Dr. Fell’s escharotic procedure was nothing new. The surgeon began by destroying the outer layer of skin with nitric acid and then applying ZnCl2-bloodroot in a matrix of water and wheat-flour, whipped to the consistency of treacle; the skin had to be blistered in this way so that the active ingredient(s) could be absorbed into the tumor (A Treatise, 59). To form eschars, layer-by-layer, was time consuming, so the process extended over months. To increase permeability further, Fell, like John O. Justamond, M. D., incised the affected surface, separating each cut by one-half inch, and being careful not to cut into healthy tissue; spreading paste on cotton strips, he inserted them into the incisions on a daily basis (Justamond 369-83). As noted below, Fell misspoke when he considered the method to be to be entirely original (italics by author: 59). Like Canquoin and others, he varied the proportions of active and inactive ingredients in the paste, to achieve the enucleating effect (60).
The Clinical Trial (22 January-18 March 1857)

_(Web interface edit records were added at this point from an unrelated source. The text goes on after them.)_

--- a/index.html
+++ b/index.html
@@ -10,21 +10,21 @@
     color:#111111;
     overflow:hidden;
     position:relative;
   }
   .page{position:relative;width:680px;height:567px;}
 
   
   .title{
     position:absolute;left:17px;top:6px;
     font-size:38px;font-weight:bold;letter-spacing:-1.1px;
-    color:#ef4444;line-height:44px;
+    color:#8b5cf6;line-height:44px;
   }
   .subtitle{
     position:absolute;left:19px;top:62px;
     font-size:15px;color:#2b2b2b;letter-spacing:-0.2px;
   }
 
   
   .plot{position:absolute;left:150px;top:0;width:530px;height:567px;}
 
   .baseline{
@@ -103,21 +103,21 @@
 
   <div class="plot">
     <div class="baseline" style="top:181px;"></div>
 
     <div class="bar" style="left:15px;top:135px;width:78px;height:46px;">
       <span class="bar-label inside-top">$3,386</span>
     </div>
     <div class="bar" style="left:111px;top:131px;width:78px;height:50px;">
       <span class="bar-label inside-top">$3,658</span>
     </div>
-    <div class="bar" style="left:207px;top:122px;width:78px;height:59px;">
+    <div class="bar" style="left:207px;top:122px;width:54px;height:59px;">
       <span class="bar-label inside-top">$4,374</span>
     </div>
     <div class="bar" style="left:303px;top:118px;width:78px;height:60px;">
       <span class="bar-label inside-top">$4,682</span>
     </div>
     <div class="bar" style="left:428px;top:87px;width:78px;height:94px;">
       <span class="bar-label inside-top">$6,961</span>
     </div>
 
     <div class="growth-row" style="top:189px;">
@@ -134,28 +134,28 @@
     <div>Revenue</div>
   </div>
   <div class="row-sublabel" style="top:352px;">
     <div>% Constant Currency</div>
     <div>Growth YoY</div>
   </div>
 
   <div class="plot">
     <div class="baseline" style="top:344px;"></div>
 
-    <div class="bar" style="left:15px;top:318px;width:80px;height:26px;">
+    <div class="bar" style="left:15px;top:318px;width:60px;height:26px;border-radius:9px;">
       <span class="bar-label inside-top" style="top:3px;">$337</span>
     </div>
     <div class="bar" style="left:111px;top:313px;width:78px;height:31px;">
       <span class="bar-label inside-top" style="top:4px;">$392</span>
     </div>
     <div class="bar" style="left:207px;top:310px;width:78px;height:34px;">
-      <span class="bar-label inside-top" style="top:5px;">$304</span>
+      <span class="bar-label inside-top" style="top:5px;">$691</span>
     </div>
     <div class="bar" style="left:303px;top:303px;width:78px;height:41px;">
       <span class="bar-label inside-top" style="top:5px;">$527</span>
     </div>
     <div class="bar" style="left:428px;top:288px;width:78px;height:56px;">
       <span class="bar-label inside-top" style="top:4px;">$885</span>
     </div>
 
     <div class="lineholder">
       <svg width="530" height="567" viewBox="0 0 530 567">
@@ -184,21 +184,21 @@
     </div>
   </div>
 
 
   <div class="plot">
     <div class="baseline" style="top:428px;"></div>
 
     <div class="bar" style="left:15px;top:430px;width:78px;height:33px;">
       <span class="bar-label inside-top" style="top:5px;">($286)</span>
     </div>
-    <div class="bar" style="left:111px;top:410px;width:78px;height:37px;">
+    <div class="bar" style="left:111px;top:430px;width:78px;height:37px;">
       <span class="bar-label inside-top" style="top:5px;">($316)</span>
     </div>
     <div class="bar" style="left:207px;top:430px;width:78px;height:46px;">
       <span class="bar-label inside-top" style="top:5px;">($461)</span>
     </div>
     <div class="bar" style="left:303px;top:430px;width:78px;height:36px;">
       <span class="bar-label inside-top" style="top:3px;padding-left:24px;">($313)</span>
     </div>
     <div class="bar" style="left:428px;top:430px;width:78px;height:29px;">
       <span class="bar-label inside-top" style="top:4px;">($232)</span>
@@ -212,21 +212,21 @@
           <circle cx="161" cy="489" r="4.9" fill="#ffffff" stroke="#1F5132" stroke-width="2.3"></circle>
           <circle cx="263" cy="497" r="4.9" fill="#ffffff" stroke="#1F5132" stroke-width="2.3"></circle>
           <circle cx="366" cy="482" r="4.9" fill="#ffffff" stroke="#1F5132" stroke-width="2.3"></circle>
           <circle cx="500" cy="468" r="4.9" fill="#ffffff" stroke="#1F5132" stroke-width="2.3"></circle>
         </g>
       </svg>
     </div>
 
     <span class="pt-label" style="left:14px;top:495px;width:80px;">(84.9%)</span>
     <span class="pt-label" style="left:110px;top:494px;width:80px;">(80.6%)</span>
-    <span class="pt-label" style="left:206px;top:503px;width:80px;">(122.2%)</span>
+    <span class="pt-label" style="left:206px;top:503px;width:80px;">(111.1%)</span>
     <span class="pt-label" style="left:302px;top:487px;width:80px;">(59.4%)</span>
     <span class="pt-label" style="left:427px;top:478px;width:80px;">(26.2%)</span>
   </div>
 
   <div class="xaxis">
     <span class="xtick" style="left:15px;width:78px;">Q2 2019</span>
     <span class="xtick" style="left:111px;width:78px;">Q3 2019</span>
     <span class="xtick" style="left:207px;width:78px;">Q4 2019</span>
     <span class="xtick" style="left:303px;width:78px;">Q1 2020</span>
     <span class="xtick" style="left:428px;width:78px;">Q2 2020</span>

When Dr. Fell presented his proposal to London’s Middlesex Hospital, he declared that he could completely extirpate a lesion in several weeks. The ZnCl2 and S. canadensis dual-action formula had stunning effects in the short term; however, it is impossible, from published information, to sort out whether one ingredient was more active than the other, whether the botanical alkaloid was inert, or whether they worked synergistically. Witnesses who attributed the rapid enucleation of tumors entirely to the bloodroot were unaware of the fact that zinc chloride did most, if not all, of the work: "the mass falls out in the course of ten or fourteen days afterwards, leaving a flat healthy sore, which generally heals with great rapidity" (A Treatise, 60). Fell, like Canquoin decades earlier, applied the formula to breast cancer when the extent of the tumor "was well marked"; when it had made "some progress"; or when it was "fully developed" but painless and incipient. The implication was that widespread disease could not be treated with the caustic; apparently, Dr. Fell was cognizant of its limitations. The escharotic method, in his opinion, worked best under the described conditions and was able to destroy palpable, axillary lymph nodes.

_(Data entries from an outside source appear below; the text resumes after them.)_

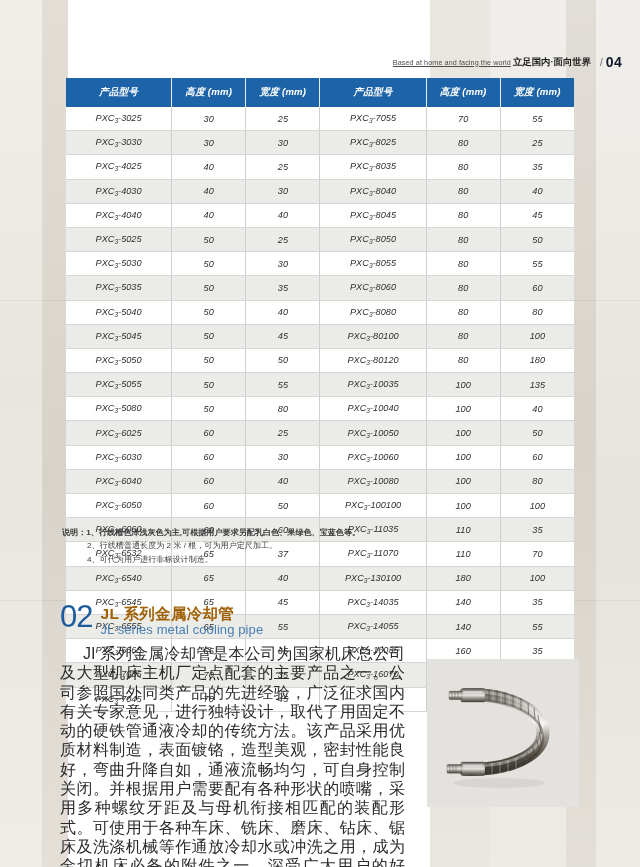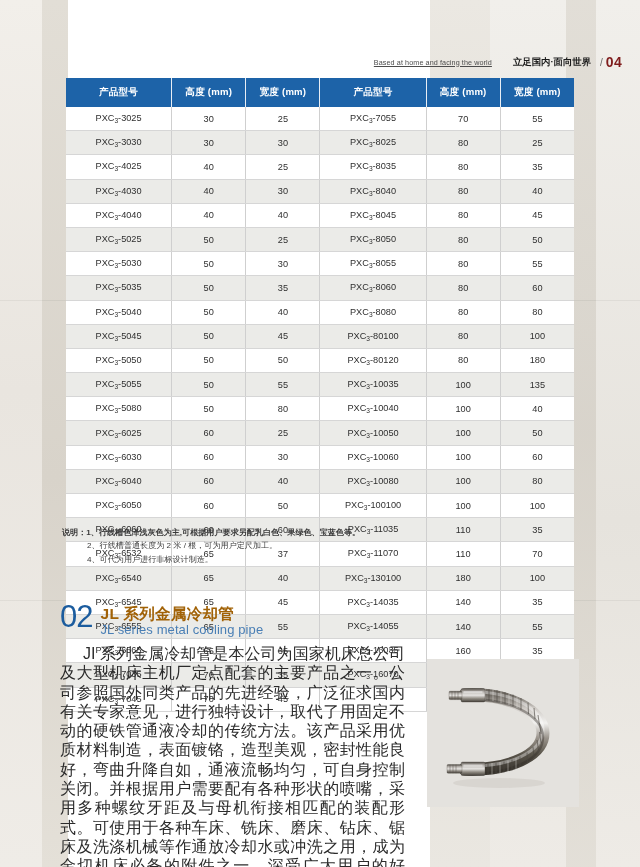--- a/index.html
+++ b/index.html
@@ -17,27 +17,27 @@
   #bg-wash .b3 { right:0;   width:150px; background:linear-gradient(180deg,#f1efeb,#e6e3dd 60%,#eeebe6); }
   #bg-wash .b4 { right:150px; width:60px; background:linear-gradient(180deg,#ebe8e2,#e0dcd4 50%,#eae7e1); }
   #bg-wash .b5 { right:44px; width:30px; background:linear-gradient(180deg,#dedad2,#d4cfc6 50%,#e0dcd4); opacity:.8; }
   #bg-wash .hseam { position:absolute; left:0; right:0; height:1px; background:rgba(0,0,0,.05); }
   #page-canvas { position:absolute; inset:0; z-index:2; }
 
   
   .topbar { position:absolute; left:0; right:18px; top:54px; height:16px;
             display:flex; align-items:center; justify-content:flex-end; }
   .topbar .en { font-size:7.2px; color:#4c4c4c; letter-spacing:.1px; white-space:nowrap;text-decoration:underline; }
-  .topbar .cn { font-size:9.4px; color:#1a1a1a; font-weight:bold; margin-left:21px; white-space:nowrap; }
+  .topbar .cn { font-size:9.4px; color:#1a1a1a; font-weight:bold; margin-left:2px; white-space:nowrap; }
   .topbar .slash { font-size:10px; color:#6a6a6a; margin:0 3px 0 9px; }
-  .topbar .pg { font-size:14px; color:#7f1d1d; font-weight:bold; letter-spacing:.3px; }
+  .topbar .pg { font-size:14px; color:#0f172a; font-weight:bold; letter-spacing:.3px; }
 
   
   .table-wrap { position:absolute; left:66px; top:78px; width:508px; }
-  table.spec { border-collapse:collapse; width:100%; table-layout:fixed; }
+  table.spec { border-collapse:collapse; width:100%; table-layout:fixed;font-style:italic; }
   table.spec th {
     background:#1d63a8; color:#ffffff; font-size:9.6px; font-weight:bold;
     height:27px; text-align:center; border-right:1px solid #e8eef5;
     letter-spacing:.2px;
   }
   table.spec th:last-child { border-right:none; }
   table.spec td {
     height:21.2px; text-align:center; font-size:9.2px; color:#2f2f2f;
     border-right:1px solid #cfcfcf; border-bottom:1px solid #d6d6d6;
     white-space:nowrap;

It is possible that Dr. Fell considered S. canadensis, not as being entirely inert, but rather as an adjuvant. His work with Dr. Gilbert might have suggested as much. Perhaps the S. canadensis was more than just a mask for the chloride? Fell was certainly interested in combining remedies, as is evident from his salve concoctions. For enlarged nodes and secondary tumors, he designed a "brown ointment." Smeared on cotton, this salve contained older ingredients, namely zinc sulfate, S. canadensis, opium extracts, and conium (alcoholic extract of hemlock), infused in a base of cetacean oil and waxy plant extracts (61). Zinc sulfate, not a cancer escharotic, is a mineral supplement employed in certain regions of the world today to treat parasitic lesions, particularly leishmaniasis (M. Gupta, et al.). In alternation with "the brown ointment," at twelve-hour intervals Dr. Fell administered another ointment (iodide of lead in cetacean oil and glycerin). The complementary salves were believed to disperse "incipient" cancerous tumors. Mindful of how corrosive and unpredictable the combined ingredients could be, he seldom exceeded half-grain doses of powdered bloodroot, along with traces (1/16th to 1/20th grain) of iodide of arsenic and 1 grain of cicuta (hemlock) in pill form. An unanswered question deserved attention: did he prescribe oral zincane to patients and, if so, how much did he use? He disclosed having combined the S. canadensis with taraxacum (extract from dandelion root) in a decoction ("cicuta," OED. I: 414; "taraxacum," II: 3237).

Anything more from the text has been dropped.